### Task details
Which lines below fall between the one containing "[36,802,69,815] -fp, ->" and the one containing "[457,71,476,79] any ->"? Repeat them exactly, counting both of those lines, and add nothing else.

#### Data for analysis

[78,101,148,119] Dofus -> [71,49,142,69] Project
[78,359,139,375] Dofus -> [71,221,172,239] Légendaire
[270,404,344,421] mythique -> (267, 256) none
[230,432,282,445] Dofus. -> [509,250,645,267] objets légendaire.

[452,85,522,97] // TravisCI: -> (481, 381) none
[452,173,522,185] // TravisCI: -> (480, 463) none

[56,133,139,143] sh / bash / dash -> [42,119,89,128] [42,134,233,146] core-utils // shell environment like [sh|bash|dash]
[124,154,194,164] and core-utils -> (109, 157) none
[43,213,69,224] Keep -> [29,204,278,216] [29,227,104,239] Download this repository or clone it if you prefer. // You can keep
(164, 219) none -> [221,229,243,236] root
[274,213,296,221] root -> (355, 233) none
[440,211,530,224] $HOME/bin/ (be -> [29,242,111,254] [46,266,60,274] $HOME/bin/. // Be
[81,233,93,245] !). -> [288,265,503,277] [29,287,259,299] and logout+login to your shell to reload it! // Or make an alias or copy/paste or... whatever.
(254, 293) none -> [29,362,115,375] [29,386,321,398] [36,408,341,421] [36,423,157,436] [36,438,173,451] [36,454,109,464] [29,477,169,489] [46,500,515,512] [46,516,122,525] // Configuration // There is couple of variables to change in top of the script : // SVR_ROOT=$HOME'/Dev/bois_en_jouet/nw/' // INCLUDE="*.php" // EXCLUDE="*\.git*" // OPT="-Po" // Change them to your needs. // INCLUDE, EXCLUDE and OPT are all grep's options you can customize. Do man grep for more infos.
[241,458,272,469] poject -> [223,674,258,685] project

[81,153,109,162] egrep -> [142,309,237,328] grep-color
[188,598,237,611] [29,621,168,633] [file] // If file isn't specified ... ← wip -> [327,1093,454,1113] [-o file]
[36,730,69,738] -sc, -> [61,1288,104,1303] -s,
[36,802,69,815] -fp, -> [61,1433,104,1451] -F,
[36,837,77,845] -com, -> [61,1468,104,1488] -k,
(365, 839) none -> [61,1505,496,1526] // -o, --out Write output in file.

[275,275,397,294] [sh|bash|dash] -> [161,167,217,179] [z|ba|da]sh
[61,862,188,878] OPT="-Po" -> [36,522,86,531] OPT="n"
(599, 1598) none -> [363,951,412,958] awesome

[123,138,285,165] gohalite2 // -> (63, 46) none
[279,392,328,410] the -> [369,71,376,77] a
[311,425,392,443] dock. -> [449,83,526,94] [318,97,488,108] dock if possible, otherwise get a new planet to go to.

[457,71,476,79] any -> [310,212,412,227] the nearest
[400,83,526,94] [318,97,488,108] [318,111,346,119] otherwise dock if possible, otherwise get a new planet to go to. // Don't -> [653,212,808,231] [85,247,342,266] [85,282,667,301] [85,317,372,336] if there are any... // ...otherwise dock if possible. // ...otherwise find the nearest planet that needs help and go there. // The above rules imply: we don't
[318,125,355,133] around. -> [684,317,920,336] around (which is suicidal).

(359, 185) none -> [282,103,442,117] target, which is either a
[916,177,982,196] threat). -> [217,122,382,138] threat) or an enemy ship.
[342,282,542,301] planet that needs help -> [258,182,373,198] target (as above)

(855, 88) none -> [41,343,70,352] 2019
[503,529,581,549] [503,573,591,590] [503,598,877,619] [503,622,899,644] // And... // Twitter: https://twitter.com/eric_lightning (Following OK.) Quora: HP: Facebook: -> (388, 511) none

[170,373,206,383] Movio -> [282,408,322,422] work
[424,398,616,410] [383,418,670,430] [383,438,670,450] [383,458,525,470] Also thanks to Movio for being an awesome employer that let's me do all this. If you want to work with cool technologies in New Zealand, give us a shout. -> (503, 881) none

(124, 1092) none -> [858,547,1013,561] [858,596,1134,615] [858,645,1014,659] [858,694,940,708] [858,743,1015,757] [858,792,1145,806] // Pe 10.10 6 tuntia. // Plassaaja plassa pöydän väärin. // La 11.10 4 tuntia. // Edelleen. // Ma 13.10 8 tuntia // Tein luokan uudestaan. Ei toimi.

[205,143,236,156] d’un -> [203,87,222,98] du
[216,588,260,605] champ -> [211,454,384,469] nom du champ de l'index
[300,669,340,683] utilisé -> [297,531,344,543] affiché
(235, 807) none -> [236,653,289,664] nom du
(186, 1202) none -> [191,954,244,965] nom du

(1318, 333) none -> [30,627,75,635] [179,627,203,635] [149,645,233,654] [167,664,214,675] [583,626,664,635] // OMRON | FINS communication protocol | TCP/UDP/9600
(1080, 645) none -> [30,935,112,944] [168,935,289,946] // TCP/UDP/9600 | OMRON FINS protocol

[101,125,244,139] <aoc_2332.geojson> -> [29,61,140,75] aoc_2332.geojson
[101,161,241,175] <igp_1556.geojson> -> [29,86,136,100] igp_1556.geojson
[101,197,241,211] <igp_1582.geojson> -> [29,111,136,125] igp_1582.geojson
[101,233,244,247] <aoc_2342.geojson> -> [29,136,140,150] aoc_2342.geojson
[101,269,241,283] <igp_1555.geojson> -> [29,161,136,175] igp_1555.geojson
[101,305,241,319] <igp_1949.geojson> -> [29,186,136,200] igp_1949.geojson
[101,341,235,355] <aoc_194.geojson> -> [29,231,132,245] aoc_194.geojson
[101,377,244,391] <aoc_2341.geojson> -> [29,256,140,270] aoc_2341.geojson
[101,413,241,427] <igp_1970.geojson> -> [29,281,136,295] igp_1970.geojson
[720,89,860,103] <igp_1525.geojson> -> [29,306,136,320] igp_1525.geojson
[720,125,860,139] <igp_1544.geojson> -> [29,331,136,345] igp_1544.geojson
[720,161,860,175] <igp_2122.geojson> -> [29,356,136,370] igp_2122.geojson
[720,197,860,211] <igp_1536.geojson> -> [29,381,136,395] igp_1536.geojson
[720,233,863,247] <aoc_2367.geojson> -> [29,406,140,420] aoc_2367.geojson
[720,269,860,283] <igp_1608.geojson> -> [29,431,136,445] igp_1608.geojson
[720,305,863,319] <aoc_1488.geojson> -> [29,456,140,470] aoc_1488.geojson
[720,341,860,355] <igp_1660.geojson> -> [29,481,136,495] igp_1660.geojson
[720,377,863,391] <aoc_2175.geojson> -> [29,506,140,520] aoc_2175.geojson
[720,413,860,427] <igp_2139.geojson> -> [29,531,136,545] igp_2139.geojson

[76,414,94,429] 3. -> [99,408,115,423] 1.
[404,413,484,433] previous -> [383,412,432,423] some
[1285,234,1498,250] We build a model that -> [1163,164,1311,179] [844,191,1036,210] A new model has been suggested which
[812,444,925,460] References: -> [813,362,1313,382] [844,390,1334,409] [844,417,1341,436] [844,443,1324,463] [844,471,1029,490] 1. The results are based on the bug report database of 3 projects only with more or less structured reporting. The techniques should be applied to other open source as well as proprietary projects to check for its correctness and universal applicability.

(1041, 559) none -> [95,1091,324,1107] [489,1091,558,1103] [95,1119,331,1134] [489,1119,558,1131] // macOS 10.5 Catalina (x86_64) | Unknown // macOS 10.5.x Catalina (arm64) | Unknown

########

### Answer space
[36,802,69,815] -fp, -> [61,1433,104,1451] -F,
[36,837,77,845] -com, -> [61,1468,104,1488] -k,
(365, 839) none -> [61,1505,496,1526] // -o, --out Write output in file.

[275,275,397,294] [sh|bash|dash] -> [161,167,217,179] [z|ba|da]sh
[61,862,188,878] OPT="-Po" -> [36,522,86,531] OPT="n"
(599, 1598) none -> [363,951,412,958] awesome

[123,138,285,165] gohalite2 // -> (63, 46) none
[279,392,328,410] the -> [369,71,376,77] a
[311,425,392,443] dock. -> [449,83,526,94] [318,97,488,108] dock if possible, otherwise get a new planet to go to.

[457,71,476,79] any -> [310,212,412,227] the nearest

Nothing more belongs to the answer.